When it comes to getting kids involved in the shotgun sports, few people understand the calculus of affordability and participation better than Tom Wondrash, National Director of the SCTP.
“At first, the parents don’t know how serious their kids will be about it,” he explained. “And parents don’t want to spend a lot of money on a shotgun unless they know their kids will be serious about the sport.”
At the 2019 SHOT Show, Andy explained that he learned from SCTP coaches one of the appeals of clays shooting to kids and parents is that, unlike school team sports where parents invest a lot of money in gear only to find their kids sitting out the season on the bench, everyone on a youth shotgun squad gets to participate.

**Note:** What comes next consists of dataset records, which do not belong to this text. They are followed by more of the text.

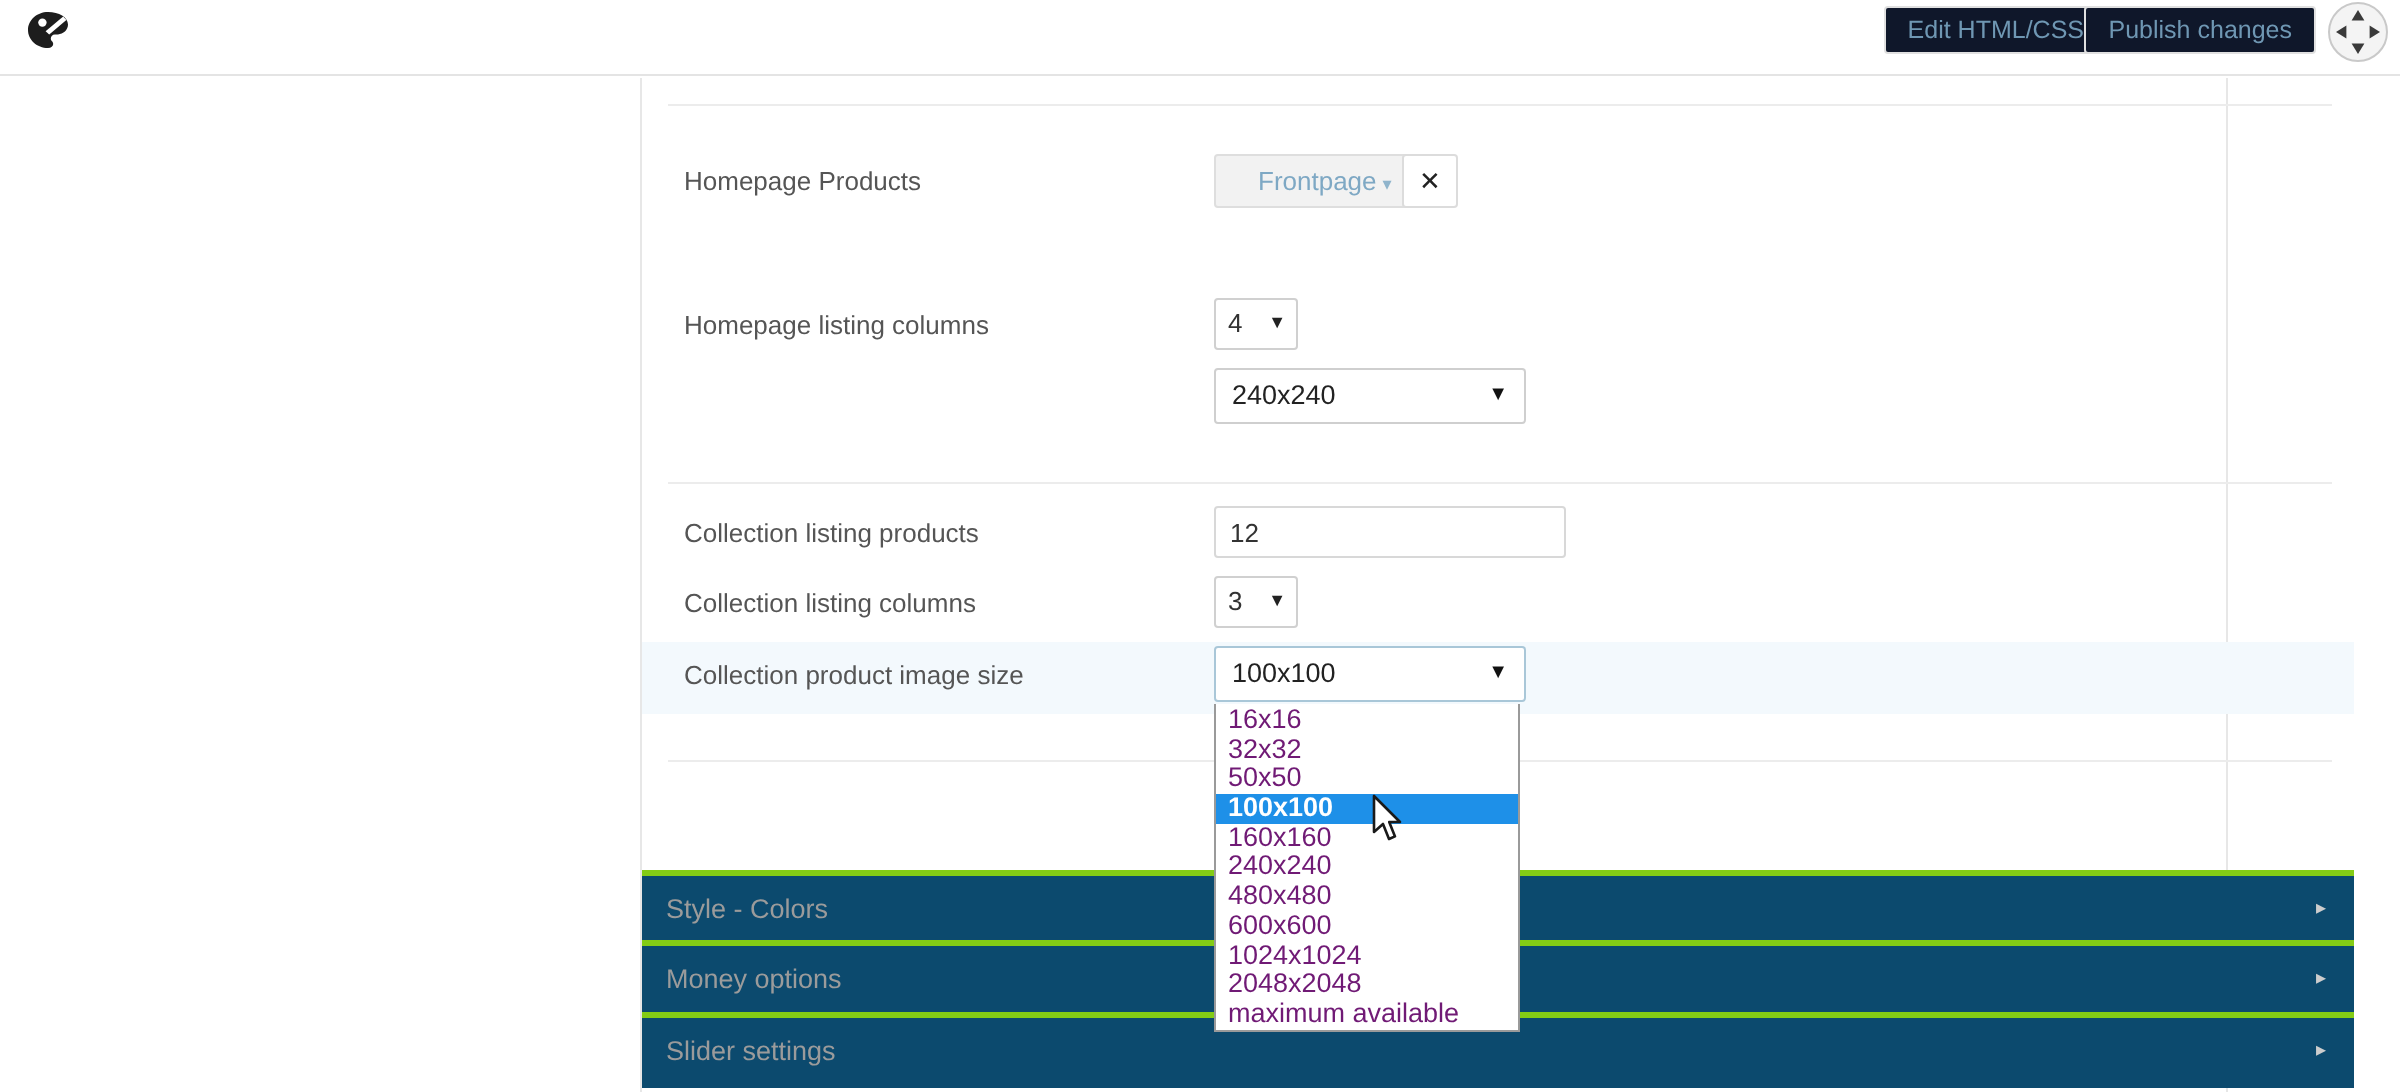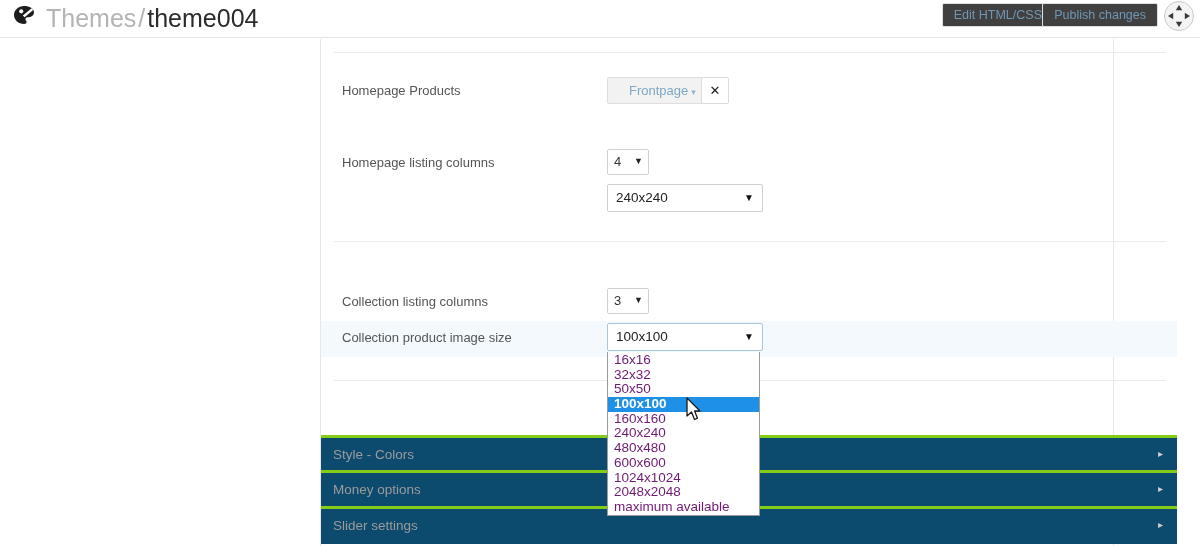--- a/index.html
+++ b/index.html
@@ -262,9 +262,6 @@
     </svg>
   </div>
 
-  <div id="breadcrumb">
-    <span class="crumb-parent">Themes</span><span class="crumb-sep">/</span><span class="crumb-current">theme004</span>
-  </div>
 
   <div class="hdr-btn" id="btn-edit-html">Edit HTML/CSS</div>
 

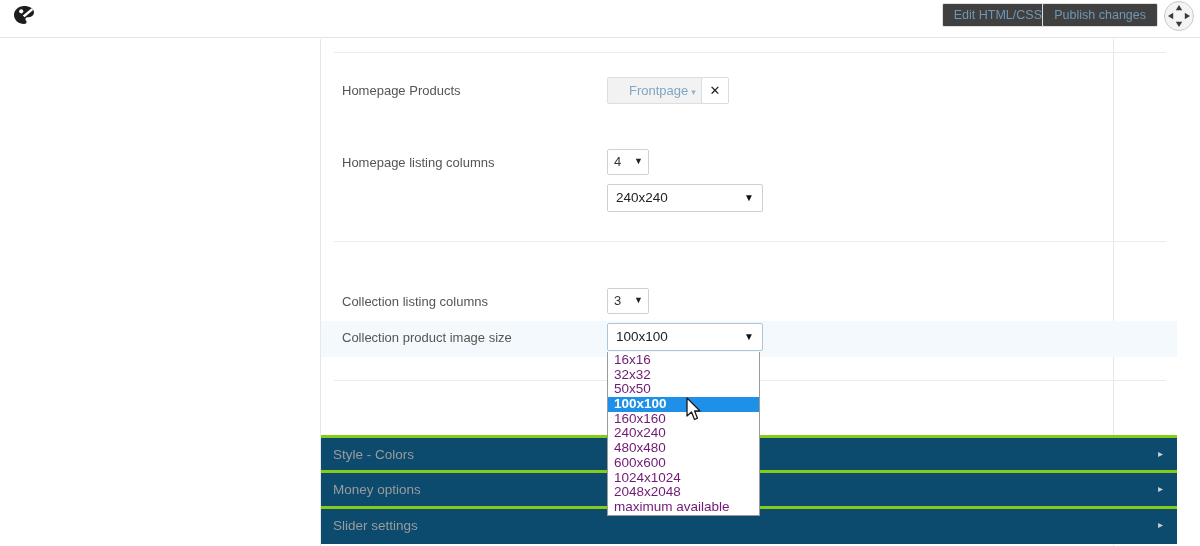--- a/index.html
+++ b/index.html
@@ -49,7 +49,7 @@
     height: 24px;
     line-height: 22px;
     padding: 0 11px;
-    background: #404040;
+    background: #0f172a;
     border: 1px solid #e0e0e0;
     border-radius: 2px;
     color: #6f97b3;

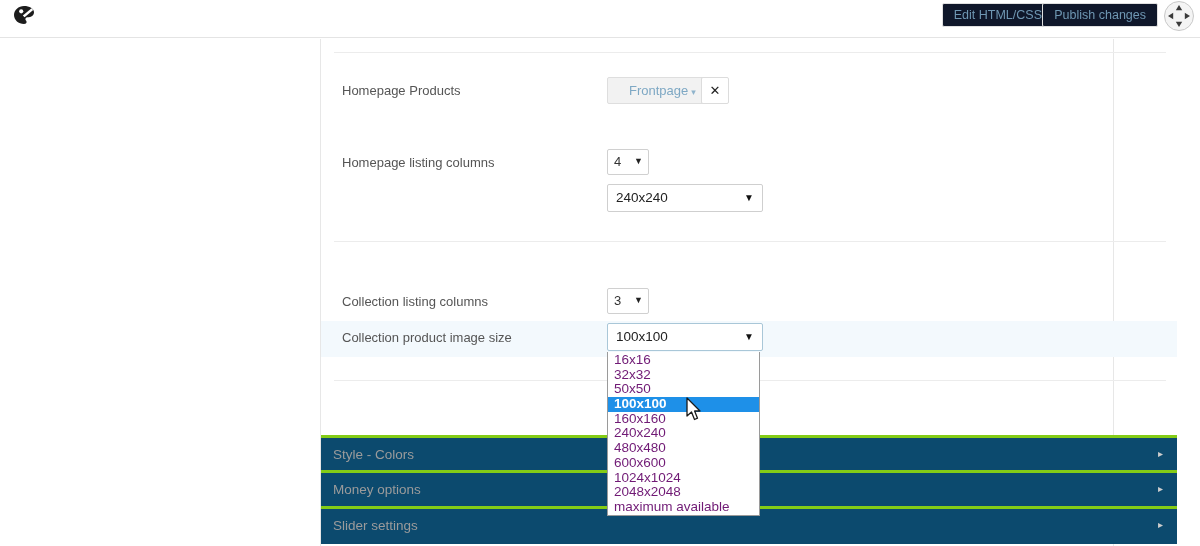--- a/index.html
+++ b/index.html
@@ -309,6 +309,10 @@
 
   <div class="rule" style="top:202px;"></div>
 
+  <div class="frow" style="top:211px;">
+    <div class="flabel">Collection listing products</div>
+    <input class="ctl txtinput" type="text" value="12" style="">
+  </div>
 
   <div class="frow" style="top:246px;">
     <div class="flabel">Collection listing columns</div>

“Everyone is engaged and in the game,” Andy said.
Regardless, when it comes to introducing kids to the shotgun sports, spreading urbanization, higher hunting costs, habitat loss and draconian regulations can dampen parents’ enthusiasm for getting their kids engaged. Even when it comes to clays shooting, youngsters today are suffering from the decades-long, downward spiral in hunting.
In 1970, more than 40 million Americans bought hunting licenses. By 2016, America’s hunting population fell to 11.5 million. Today, fewer parents can simply reach into the safe for a family shotgun that will get junior out on the skeet field.

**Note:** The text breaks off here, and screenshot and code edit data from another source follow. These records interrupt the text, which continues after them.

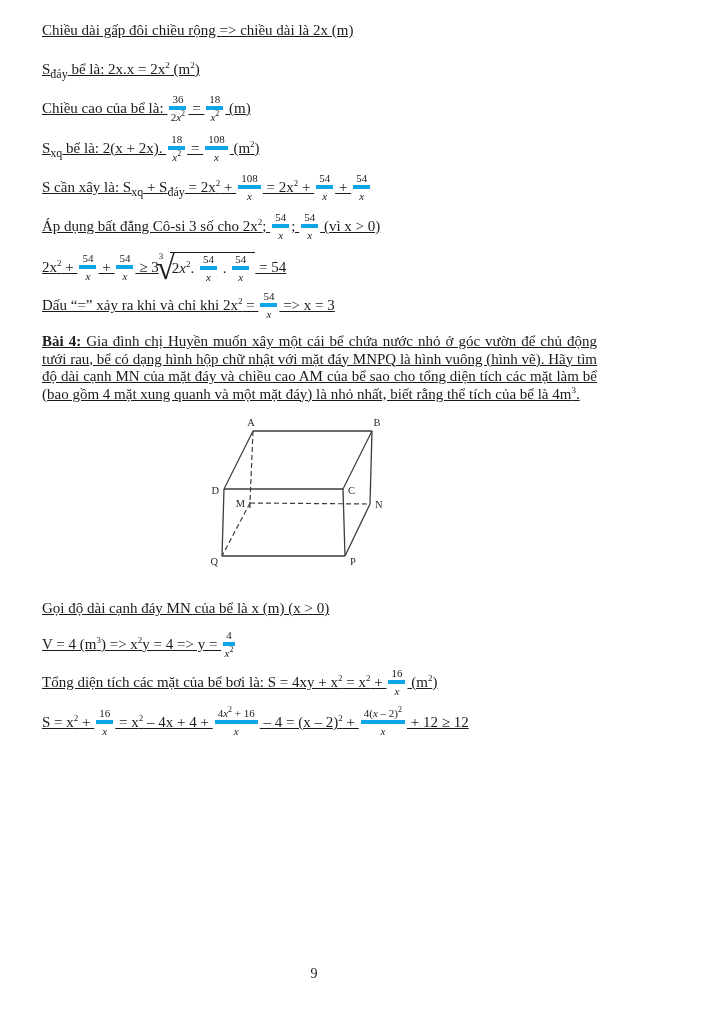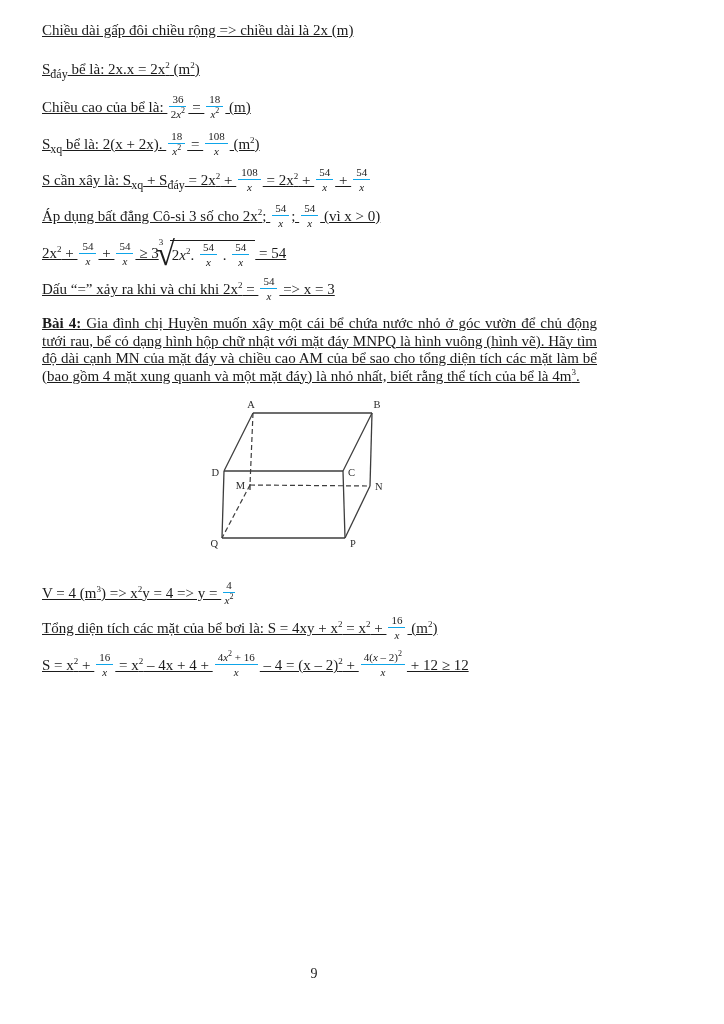--- a/index.html
+++ b/index.html
@@ -16,7 +16,7 @@
   .frac{display:inline-block;vertical-align:middle;text-align:center;
         font-size:11px;line-height:12px;margin:0 2px;transform:translateY(-2px);}
   .frac sup{font-size:8px;}
-  .fr-n{display:block;border-bottom:1px solid #0ea5e9;padding:0 3px 1px;}
+  .fr-n{display:block;border-bottom:4px solid #0ea5e9;padding:0 3px 1px;}
   .fr-d{display:block;padding-top:1px;}
   .root{display:inline-block;vertical-align:middle;white-space:nowrap;}
   .root .idx{font-size:9px;position:relative;top:-7px;margin-right:-7px;z-index:2;}

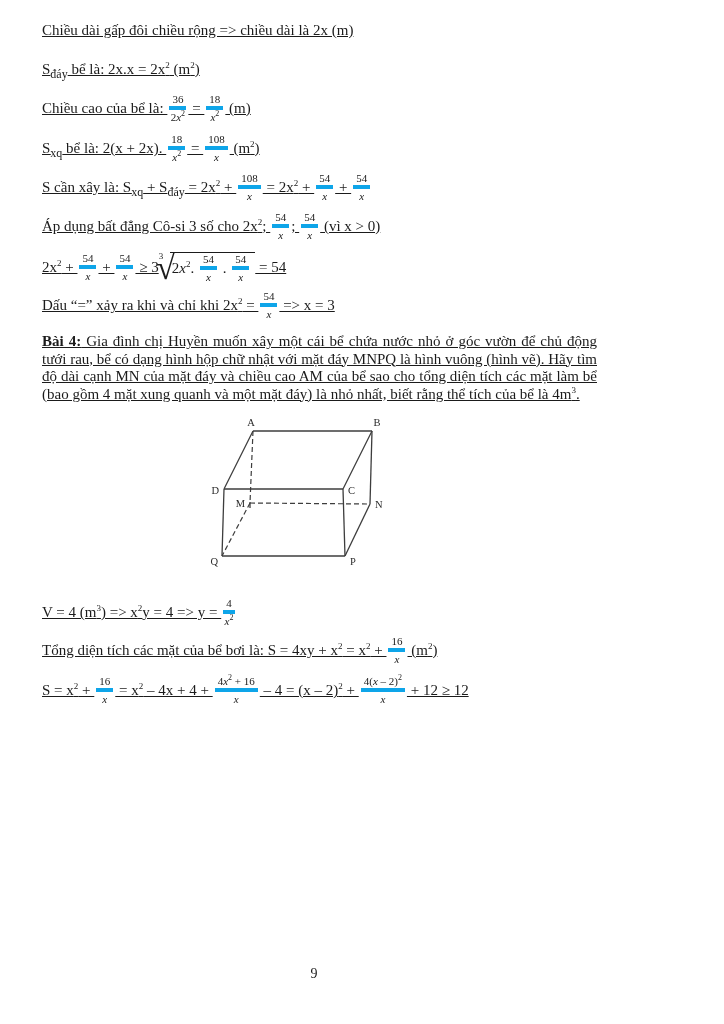--- a/index.html
+++ b/index.html
@@ -82,6 +82,7 @@
       </svg>
     </div>
 
+    <p class="mline m13"><span>Gọi độ dài cạnh đáy MN của bể là x (m) (x &gt; 0)</span></p>
     <p class="mline m8"><span>V = 4 (m</span><sup>3</sup><span>) =&gt; x</span><sup>2</sup><span>y = 4 =&gt; y = </span><span class="frac"><span class="fr-n"><span>4</span></span><span class="fr-d"><span class="it">x</span><sup>2</sup></span></span></p>
     <p class="mline m10"><span>Tổng diện tích các mặt của bể bơi là: S = 4xy + x</span><sup>2</sup><span> = x</span><sup>2</sup><span> + </span><span class="frac"><span class="fr-n"><span>16</span></span><span class="fr-d"><span class="it">x</span></span></span><span> (m</span><sup>2</sup><span>)</span></p>
     <p class="mline m12"><span>S = x</span><sup>2</sup><span> + </span><span class="frac"><span class="fr-n"><span>16</span></span><span class="fr-d"><span class="it">x</span></span></span><span> = x</span><sup>2</sup><span> – 4x + 4 + </span><span class="frac"><span class="fr-n"><span>4</span><span class="it">x</span><sup>2</sup><span> + 16</span></span><span class="fr-d"><span class="it">x</span></span></span><span> – 4 = (x – 2)</span><sup>2</sup><span> + </span><span class="frac"><span class="fr-n"><span>4(</span><span class="it">x</span><span> – 2)</span><sup>2</sup></span><span class="fr-d"><span class="it">x</span></span></span><span> + 12 ≥ 12</span></p>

“We’re getting more and more athletes and their and families involved in our program that have not been involved in the shooting sports and they don’t own a shotgun,” Tom said. “They’re not from hunting backgrounds.”
And here’s where Legacy Sports International is filling the breach.
Of their 12 youth shotguns, the Pointer SCT Basic clays gun features an adjustable comb on an oil-finished walnut stock, five extended chokes, ported, ejectors, raised rib and fiber-optic front sight for $989. The standard models come with 30-inch barrels but the youth version has 28-inch barrels. The Pointer SCT and SCT Deluxe are the only 12-gauge shotguns they sell as youth models.
The Pointer Arista over/under youth field gun is available with 26-inch barrels in 20 gauge and .410 with engraved nickel action and walnut stock and forend. It sells for $589.00.
The black synthetic Pointer Break Action shotgun for kids is a 20 gauge or .410 with 26-inch barrels priced at $223.00
Although the Pointer Phenoma semi-automatic line features several different models in 12, 20, 28 gauge and .410, the youth models are 20 gauges with prices that start at $539.00.
And the prices get better for SCTP parents. Legacy Sports International is cooperating with SCTP for pricing incentives that will get more kids into clays shooting.
“What we’ve put together with Legacy is buying program if you will,” said Tom. “The teams or families can purchase these guns at a reduced price. It gets more people involved and families involved who all stay involved longer. I think the relationship will help fill the niche of purchasing a firearm that won’t break the bank because the youth are the future of our sport.”